Prompt:
The line containing "total: 547.81 -> 541.72" marks the end: output every line of the data up to it, and that line too, exactly as written.

--- Records for the exercise Enclosed Below ---

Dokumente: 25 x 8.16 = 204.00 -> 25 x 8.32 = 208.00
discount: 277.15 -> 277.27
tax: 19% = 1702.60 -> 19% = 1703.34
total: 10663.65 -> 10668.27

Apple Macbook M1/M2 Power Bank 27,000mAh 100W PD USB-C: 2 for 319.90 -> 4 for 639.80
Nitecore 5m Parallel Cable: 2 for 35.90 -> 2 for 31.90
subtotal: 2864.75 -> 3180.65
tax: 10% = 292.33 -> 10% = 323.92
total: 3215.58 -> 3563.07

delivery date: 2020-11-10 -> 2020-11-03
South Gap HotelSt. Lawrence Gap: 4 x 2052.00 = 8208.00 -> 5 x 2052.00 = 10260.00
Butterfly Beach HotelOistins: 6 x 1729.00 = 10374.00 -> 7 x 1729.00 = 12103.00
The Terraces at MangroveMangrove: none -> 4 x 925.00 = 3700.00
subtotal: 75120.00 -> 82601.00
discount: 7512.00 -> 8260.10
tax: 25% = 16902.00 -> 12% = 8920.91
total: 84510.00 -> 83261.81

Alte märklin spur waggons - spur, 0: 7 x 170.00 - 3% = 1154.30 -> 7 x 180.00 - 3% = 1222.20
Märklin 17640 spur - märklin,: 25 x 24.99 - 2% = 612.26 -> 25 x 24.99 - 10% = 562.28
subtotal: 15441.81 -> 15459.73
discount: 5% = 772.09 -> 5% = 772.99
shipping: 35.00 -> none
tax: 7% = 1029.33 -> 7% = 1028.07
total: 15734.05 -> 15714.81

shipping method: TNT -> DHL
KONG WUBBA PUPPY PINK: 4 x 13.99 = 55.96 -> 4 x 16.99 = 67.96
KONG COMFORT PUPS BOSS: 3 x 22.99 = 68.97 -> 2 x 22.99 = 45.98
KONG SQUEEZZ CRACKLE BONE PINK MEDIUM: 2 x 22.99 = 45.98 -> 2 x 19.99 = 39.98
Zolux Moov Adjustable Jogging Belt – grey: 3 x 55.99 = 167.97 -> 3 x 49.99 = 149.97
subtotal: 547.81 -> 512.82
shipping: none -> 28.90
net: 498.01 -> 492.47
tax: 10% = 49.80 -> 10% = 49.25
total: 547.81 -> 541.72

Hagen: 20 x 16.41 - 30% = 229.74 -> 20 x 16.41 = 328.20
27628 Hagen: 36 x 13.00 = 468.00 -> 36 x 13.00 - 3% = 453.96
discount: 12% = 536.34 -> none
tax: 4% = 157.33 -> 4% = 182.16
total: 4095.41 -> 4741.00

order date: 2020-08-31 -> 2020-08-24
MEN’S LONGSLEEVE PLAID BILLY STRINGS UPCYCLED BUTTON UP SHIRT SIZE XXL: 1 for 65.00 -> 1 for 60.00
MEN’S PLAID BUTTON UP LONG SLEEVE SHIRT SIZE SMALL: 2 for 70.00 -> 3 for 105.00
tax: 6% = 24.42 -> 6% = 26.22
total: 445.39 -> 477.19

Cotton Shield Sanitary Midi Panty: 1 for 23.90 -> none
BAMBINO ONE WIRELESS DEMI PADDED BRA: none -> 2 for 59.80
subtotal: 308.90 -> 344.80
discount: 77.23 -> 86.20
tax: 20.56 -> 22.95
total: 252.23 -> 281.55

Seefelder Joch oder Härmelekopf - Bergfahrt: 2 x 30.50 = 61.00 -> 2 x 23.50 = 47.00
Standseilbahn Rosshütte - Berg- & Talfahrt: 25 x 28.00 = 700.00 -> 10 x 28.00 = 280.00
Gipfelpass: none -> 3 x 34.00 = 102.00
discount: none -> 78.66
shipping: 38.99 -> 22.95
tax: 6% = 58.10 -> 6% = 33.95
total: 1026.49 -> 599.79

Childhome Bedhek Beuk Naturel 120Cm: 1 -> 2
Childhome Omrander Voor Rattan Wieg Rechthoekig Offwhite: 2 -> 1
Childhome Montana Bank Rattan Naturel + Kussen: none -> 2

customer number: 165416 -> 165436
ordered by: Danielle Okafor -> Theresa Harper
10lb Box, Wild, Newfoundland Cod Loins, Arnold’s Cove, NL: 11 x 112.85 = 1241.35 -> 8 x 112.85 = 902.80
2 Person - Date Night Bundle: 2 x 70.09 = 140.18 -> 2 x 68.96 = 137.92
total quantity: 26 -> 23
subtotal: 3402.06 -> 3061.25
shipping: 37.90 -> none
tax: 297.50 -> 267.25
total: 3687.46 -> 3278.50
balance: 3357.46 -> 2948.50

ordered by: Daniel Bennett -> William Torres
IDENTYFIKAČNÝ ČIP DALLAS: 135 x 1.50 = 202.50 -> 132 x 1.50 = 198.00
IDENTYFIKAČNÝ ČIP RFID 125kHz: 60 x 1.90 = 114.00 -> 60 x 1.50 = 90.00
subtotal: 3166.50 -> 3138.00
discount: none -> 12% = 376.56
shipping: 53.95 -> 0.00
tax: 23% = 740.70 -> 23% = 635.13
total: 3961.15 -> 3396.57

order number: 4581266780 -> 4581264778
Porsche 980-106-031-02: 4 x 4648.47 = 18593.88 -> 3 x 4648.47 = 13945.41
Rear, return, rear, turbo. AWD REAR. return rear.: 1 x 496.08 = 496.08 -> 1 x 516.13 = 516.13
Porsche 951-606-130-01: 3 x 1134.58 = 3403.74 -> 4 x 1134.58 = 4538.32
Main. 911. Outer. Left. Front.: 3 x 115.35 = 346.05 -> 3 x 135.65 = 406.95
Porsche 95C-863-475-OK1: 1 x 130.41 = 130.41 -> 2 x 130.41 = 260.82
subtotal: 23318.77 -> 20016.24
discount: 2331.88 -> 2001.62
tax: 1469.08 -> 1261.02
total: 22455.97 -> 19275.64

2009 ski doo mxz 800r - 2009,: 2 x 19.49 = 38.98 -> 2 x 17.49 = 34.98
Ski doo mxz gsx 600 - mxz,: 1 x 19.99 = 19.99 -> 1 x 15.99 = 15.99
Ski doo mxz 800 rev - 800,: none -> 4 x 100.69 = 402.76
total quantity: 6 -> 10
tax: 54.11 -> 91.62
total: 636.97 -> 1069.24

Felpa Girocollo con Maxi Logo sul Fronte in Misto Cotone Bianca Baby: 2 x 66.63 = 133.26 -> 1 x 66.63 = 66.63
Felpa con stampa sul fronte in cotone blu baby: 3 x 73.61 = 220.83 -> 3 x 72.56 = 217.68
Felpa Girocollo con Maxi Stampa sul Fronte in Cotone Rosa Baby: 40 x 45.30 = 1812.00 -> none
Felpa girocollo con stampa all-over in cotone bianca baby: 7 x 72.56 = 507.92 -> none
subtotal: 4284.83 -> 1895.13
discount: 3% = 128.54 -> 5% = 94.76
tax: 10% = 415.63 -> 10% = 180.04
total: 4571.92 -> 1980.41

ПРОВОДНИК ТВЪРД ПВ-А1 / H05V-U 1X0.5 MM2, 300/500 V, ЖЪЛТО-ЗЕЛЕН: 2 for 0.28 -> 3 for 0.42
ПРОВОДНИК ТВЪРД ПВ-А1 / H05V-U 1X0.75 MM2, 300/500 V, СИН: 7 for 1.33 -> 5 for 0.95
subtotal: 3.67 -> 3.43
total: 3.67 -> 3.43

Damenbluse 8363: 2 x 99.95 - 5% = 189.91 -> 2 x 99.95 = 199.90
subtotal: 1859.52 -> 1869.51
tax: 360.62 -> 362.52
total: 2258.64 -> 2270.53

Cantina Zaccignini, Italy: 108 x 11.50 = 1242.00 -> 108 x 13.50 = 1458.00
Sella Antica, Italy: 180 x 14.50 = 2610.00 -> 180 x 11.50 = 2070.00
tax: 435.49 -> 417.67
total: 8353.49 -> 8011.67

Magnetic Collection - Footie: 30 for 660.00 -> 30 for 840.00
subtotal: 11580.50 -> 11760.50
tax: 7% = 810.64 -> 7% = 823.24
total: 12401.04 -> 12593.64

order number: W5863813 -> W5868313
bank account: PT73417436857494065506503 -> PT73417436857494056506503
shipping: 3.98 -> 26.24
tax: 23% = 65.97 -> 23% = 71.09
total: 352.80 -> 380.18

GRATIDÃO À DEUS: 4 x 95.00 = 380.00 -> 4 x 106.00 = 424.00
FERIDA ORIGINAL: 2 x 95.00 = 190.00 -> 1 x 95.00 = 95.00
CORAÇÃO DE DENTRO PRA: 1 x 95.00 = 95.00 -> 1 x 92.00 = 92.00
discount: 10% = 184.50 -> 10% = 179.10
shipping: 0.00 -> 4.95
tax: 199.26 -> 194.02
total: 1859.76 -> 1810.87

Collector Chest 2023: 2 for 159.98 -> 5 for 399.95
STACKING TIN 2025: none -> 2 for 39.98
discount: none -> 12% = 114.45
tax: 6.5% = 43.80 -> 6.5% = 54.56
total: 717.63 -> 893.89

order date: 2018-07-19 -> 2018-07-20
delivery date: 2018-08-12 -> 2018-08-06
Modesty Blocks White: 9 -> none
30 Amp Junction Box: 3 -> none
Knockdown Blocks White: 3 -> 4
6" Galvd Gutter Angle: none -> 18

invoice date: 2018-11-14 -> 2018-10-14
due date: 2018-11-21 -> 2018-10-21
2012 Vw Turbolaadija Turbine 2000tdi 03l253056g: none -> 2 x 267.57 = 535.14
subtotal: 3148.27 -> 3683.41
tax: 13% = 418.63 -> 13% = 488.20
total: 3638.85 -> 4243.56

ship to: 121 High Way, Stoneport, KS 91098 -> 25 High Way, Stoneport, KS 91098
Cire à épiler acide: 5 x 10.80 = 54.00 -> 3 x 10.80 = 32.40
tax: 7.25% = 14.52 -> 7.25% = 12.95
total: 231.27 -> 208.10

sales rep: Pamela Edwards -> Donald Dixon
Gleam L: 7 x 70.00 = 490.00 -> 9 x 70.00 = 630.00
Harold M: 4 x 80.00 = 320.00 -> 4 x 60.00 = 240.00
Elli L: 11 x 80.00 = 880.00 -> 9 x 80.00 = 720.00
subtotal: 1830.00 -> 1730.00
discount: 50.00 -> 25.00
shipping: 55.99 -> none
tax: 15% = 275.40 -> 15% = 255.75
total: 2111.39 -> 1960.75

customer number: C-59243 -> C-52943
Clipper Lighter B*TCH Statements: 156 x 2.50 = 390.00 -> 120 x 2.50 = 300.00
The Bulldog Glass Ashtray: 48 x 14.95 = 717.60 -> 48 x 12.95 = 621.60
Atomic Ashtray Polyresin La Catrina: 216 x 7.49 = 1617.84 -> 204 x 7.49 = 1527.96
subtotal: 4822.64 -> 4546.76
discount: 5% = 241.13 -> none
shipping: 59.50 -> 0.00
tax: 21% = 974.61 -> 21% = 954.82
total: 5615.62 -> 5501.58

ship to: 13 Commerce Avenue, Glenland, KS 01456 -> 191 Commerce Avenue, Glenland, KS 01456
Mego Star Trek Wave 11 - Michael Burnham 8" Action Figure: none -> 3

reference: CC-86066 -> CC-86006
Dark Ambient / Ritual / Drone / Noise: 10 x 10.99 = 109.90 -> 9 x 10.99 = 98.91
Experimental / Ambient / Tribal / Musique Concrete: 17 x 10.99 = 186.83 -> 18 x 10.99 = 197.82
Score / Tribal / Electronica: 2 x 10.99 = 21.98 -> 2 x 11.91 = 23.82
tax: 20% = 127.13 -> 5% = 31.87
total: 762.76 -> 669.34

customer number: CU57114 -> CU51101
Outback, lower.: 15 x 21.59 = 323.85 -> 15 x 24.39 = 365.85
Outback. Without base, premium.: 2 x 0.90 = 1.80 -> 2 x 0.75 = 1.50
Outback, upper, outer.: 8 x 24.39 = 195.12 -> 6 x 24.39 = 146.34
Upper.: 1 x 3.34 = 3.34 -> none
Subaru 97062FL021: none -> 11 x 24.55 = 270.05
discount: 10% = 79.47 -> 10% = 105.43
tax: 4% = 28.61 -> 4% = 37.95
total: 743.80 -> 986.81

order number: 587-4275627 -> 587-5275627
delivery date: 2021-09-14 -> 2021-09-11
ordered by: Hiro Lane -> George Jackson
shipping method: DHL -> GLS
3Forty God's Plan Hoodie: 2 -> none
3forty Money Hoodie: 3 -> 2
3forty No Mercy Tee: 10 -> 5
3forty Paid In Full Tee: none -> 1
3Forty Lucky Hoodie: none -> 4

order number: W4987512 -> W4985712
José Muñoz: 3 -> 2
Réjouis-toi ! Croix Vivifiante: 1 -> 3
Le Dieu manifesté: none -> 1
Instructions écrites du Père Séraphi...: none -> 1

--- End of Enclosed Records for the exercise ---

Result for this task:
Dokumente: 25 x 8.16 = 204.00 -> 25 x 8.32 = 208.00
discount: 277.15 -> 277.27
tax: 19% = 1702.60 -> 19% = 1703.34
total: 10663.65 -> 10668.27

Apple Macbook M1/M2 Power Bank 27,000mAh 100W PD USB-C: 2 for 319.90 -> 4 for 639.80
Nitecore 5m Parallel Cable: 2 for 35.90 -> 2 for 31.90
subtotal: 2864.75 -> 3180.65
tax: 10% = 292.33 -> 10% = 323.92
total: 3215.58 -> 3563.07

delivery date: 2020-11-10 -> 2020-11-03
South Gap HotelSt. Lawrence Gap: 4 x 2052.00 = 8208.00 -> 5 x 2052.00 = 10260.00
Butterfly Beach HotelOistins: 6 x 1729.00 = 10374.00 -> 7 x 1729.00 = 12103.00
The Terraces at MangroveMangrove: none -> 4 x 925.00 = 3700.00
subtotal: 75120.00 -> 82601.00
discount: 7512.00 -> 8260.10
tax: 25% = 16902.00 -> 12% = 8920.91
total: 84510.00 -> 83261.81

Alte märklin spur waggons - spur, 0: 7 x 170.00 - 3% = 1154.30 -> 7 x 180.00 - 3% = 1222.20
Märklin 17640 spur - märklin,: 25 x 24.99 - 2% = 612.26 -> 25 x 24.99 - 10% = 562.28
subtotal: 15441.81 -> 15459.73
discount: 5% = 772.09 -> 5% = 772.99
shipping: 35.00 -> none
tax: 7% = 1029.33 -> 7% = 1028.07
total: 15734.05 -> 15714.81

shipping method: TNT -> DHL
KONG WUBBA PUPPY PINK: 4 x 13.99 = 55.96 -> 4 x 16.99 = 67.96
KONG COMFORT PUPS BOSS: 3 x 22.99 = 68.97 -> 2 x 22.99 = 45.98
KONG SQUEEZZ CRACKLE BONE PINK MEDIUM: 2 x 22.99 = 45.98 -> 2 x 19.99 = 39.98
Zolux Moov Adjustable Jogging Belt – grey: 3 x 55.99 = 167.97 -> 3 x 49.99 = 149.97
subtotal: 547.81 -> 512.82
shipping: none -> 28.90
net: 498.01 -> 492.47
tax: 10% = 49.80 -> 10% = 49.25
total: 547.81 -> 541.72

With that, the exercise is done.